I don’t get the drama about Luiz Suarez, the soccer player on the Uruguay team who is being criticized for ‘cheating’ in the World Cup Soccer Championship.
I actually consider myself to be a pretty ethical person. I stopped watching basketball games because I don’t like the way the opposite teams’ fans wiggle furiously, long colourful balloons, to distract the player from achieving a successful foul shot. I encourage cheering at baseball games and “tsk tsk” those around me who are booing and shouting profanities to the players on the field. I applaud regularly regardless of who scores at hockey games and shout positive encouragements to those in the spotlight. I usually root for the underdog, and I fully participate in the excitement and glory of the game; including the win.
Suarez did something that apparently is a moral sin in soccer. He used his hands to stop the ball from going into the net. Now, Luiz admits that he knew exactly what he was doing. It was not unconscious or inadvertent. He knew it would get him thrown out of the game and suspended from the next game his team played. Everyone knows in soccer YOU DON’T TOUCH THE BALL WITH YOUR HANDS!
But in answer to the Globe and Mail’s question “So how do you explain that one to the kids?” here’s my answer:
I don’t consider Suarez to be a cheater at all.

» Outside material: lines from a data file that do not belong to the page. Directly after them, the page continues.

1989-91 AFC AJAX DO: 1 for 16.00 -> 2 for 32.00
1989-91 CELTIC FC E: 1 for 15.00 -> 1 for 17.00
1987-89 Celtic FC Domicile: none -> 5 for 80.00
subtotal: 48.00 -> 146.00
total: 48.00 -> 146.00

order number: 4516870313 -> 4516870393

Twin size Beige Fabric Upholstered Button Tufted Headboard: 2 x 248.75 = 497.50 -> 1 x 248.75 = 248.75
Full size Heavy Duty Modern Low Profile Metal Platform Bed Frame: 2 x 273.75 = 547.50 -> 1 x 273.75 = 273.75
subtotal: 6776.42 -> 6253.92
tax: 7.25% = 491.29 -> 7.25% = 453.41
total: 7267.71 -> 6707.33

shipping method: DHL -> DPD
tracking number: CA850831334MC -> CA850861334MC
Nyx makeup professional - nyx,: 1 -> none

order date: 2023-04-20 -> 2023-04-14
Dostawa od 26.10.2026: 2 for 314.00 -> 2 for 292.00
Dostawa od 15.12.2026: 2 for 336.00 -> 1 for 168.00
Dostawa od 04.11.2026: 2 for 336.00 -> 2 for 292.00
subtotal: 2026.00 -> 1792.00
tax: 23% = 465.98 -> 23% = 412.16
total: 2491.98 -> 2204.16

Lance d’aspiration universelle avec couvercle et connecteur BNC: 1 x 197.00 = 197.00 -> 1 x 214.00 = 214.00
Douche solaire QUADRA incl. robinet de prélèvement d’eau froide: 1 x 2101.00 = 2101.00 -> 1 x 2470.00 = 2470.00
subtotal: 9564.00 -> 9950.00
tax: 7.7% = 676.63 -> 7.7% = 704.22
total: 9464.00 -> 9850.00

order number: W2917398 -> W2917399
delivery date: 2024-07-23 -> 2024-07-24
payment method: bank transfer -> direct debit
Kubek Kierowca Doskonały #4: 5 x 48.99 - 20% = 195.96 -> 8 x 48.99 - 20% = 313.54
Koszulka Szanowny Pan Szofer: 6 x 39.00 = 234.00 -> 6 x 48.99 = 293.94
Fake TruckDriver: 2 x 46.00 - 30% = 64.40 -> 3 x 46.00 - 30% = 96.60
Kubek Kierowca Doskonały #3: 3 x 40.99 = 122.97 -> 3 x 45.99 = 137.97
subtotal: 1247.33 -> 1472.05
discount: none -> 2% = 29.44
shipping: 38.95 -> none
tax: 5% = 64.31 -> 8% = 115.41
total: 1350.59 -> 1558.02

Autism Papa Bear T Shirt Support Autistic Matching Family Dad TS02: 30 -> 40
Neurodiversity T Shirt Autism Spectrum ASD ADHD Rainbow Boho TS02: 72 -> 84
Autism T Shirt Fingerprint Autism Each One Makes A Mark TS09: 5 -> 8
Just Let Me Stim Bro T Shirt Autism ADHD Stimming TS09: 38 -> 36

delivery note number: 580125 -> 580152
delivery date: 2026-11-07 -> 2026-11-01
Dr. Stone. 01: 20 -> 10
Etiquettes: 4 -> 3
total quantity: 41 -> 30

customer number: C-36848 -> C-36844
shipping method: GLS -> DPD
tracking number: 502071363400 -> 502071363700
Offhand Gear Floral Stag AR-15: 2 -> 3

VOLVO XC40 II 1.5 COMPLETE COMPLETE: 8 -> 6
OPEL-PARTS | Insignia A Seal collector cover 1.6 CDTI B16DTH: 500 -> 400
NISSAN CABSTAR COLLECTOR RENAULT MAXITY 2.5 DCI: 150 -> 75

I think of him as a quintessential team player. Soccer is a team sport. Luiz was thinking as a player in the team. If the whole is worth more than the sum of it’s parts, Luiz comprised a very important part. Ghana would have won the game had Luiz not prevented that goal! But he was not thinking about himself. He didn’t have his own glory in mind. He was thinking about the whole team. He did it for the sake of his team’s success. That’s cooperation!